Aim of the exercise:
For each line in the material below that holds "more", copy that line.

Data extract:
----------

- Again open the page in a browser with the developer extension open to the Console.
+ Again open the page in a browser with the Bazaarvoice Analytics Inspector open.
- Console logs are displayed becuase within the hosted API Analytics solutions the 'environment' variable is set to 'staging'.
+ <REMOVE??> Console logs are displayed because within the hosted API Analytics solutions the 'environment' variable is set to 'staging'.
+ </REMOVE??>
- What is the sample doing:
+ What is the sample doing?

----------

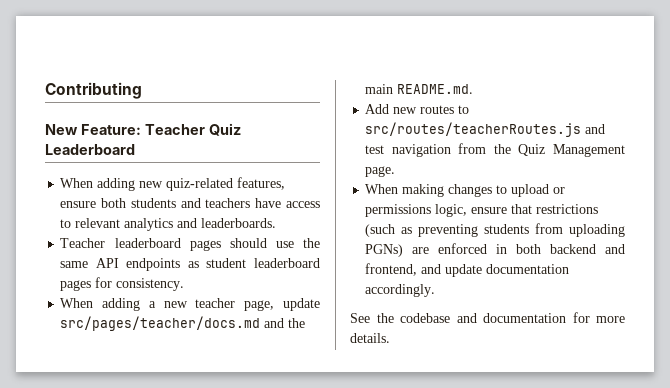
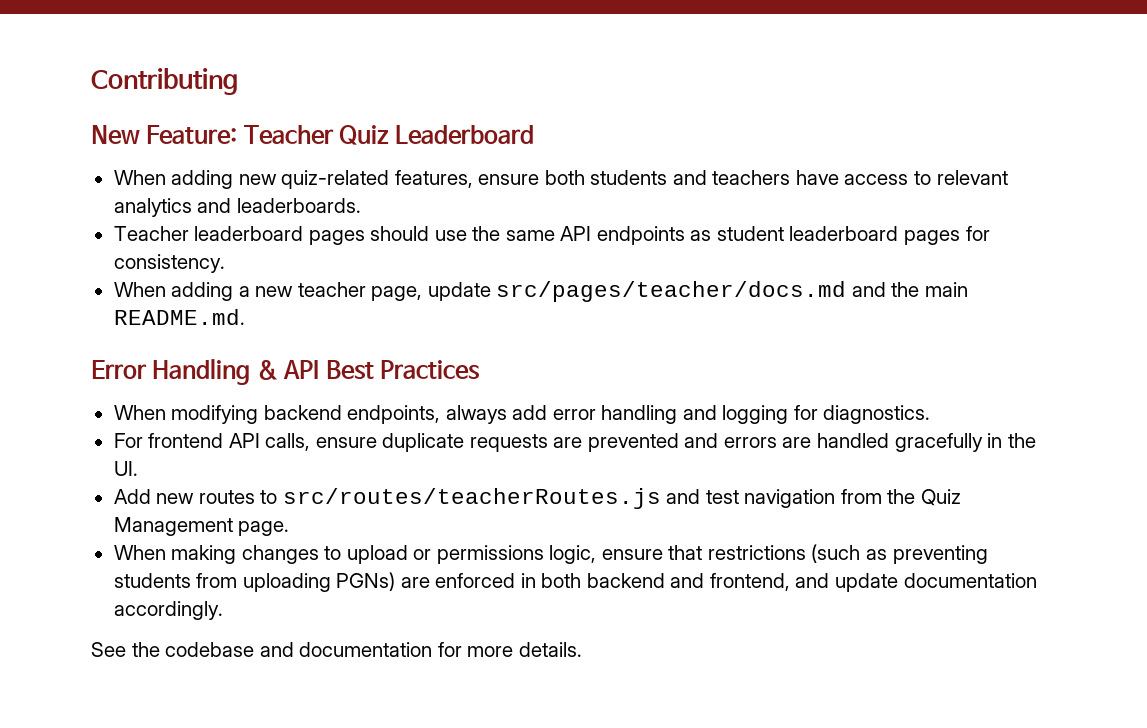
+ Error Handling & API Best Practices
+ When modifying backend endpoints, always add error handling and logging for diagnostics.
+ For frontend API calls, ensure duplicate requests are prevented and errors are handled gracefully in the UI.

----------

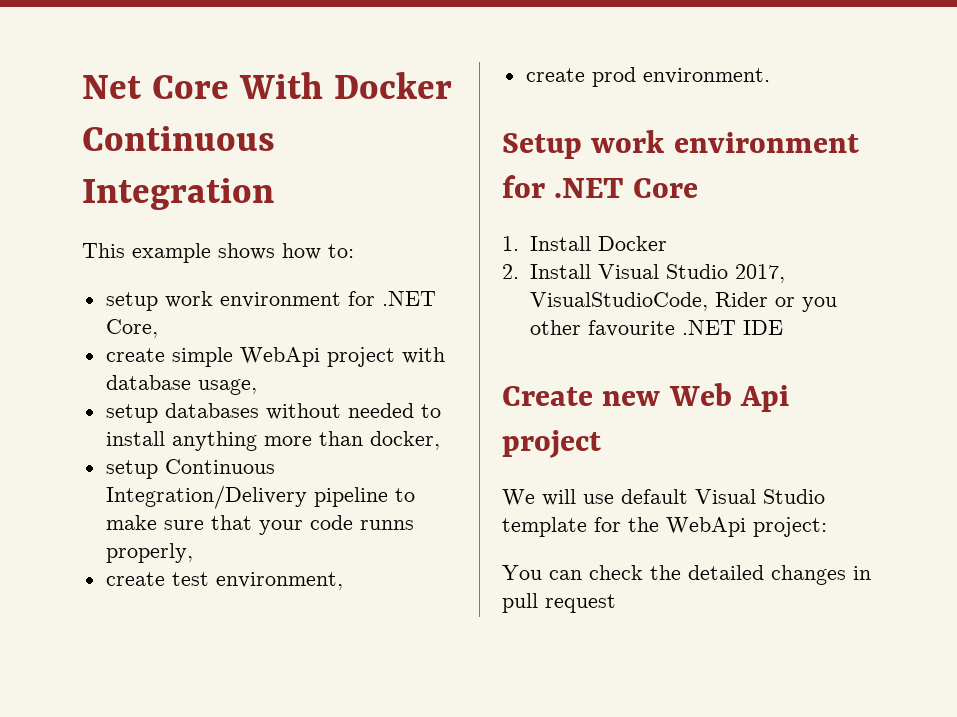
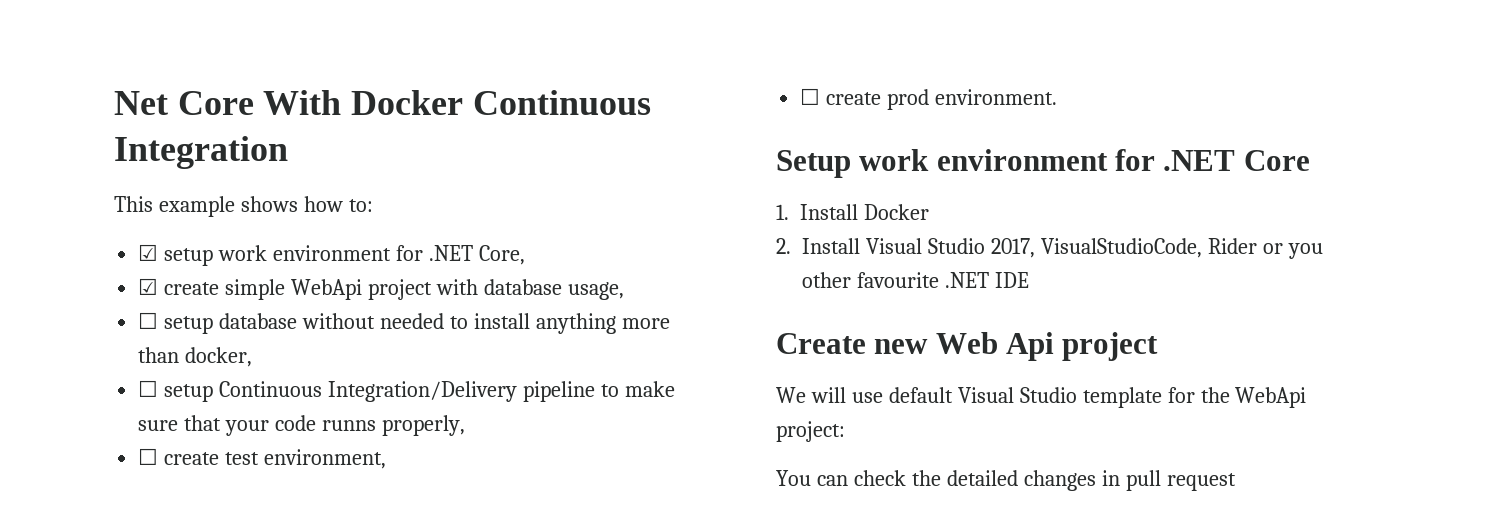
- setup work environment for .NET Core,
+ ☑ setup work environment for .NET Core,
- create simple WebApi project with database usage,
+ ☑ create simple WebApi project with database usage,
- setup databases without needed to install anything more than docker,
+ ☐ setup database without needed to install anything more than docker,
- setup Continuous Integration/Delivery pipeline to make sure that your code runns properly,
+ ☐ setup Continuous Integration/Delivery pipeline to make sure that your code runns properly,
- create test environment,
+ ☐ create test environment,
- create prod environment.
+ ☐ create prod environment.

----------

Output below:
- setup databases without needed to install anything more than docker,
+ ☐ setup database without needed to install anything more than docker,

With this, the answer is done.